For the first problem you can use heuristics. It helps if your traffic is contains a unique symbol at the beginning. Then you can implement a simple function:

function heur_drstrange_fun(tvbuf, pinfo, tree)
  if tvbuf(0,4):uint() == 100 then
    drstrange.dissector(tvbuf, pinfo, tree)
    return true
  end
  return false
end

And register this function with your protocol:

drstrange:register_heuristic("tcp", heur_drstrange_fun)

The second problem is a bit more complicated. When your data is split over multiple packets, you have at least two solutions for reassembling your packet.

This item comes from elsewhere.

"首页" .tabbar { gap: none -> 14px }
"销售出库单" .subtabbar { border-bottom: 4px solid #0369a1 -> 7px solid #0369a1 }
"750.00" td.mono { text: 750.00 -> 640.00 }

A Wireshark dissector with reassembled data

  1. If your packet contains a length field in a fixed length part of the header you can use the function dissect_tcp_pdus.
function total_length(tvb, pinfo, offset)
  return tvb(0, 4):uint()
end

function drstrange_tcp_pdus(tvbuf, pinfo, tree)
  local len = get_length()
  tree:add(drstrange.fields.content, tvbuf(4, len))
end

function drstrange.dissector(tvbuf, pinfo, tree)
  local t = tree:add(drstrange, tvbuf, "Strange")
  t:add(drstrange.fields.length, tvbuf(0, 4))
  dissect_tcp_pdus(tvbuf, tree, 4, total_length, drstrange_tcp_pdus)
end
  1. If the length of the whole data cannot be obtained from a fixed part of the header, then you need to dive a bit deeper into Wireshark. The pinfo object contains an attribute desegment_len. This attribute specifies how many bytes of the data are still missing. A small example:
function drstrange.dissector(tvbuf, pinfo, tree)
  local t = tree:add(drstrange, tvbuf, "Strange")
  t:add(drstrange.fields.symbol, tvbuf(0, 4)) -- a unique symbol
  t:add(drstrange.fields.length, tvbuf(4, 8)) -- a length field in 4 bytes
  local missing_data = tvbuf(4, 8):uint() - tvbuf:len()
  if missing_data > 0 then
    pinfo.desegment_len = missing_data
    return
  end
  t:add(drstrange.fields.content, tvbuf(12, len)) -- content as long as length
end

Wireshark will keep on calling the dissector with increasingly big tvbuf objects, till either the requirement is satisfied or no more data is available. This behavior seems to be documented nowhere, except for some blog posts and example code here and there.

A final word of caution. If your packet trace misses out some packets, the whole TCP reassembly process can be easily broken. You want to ensure this does not happen.

If I find the time, I will discuss this topic in a later post. So far from me :).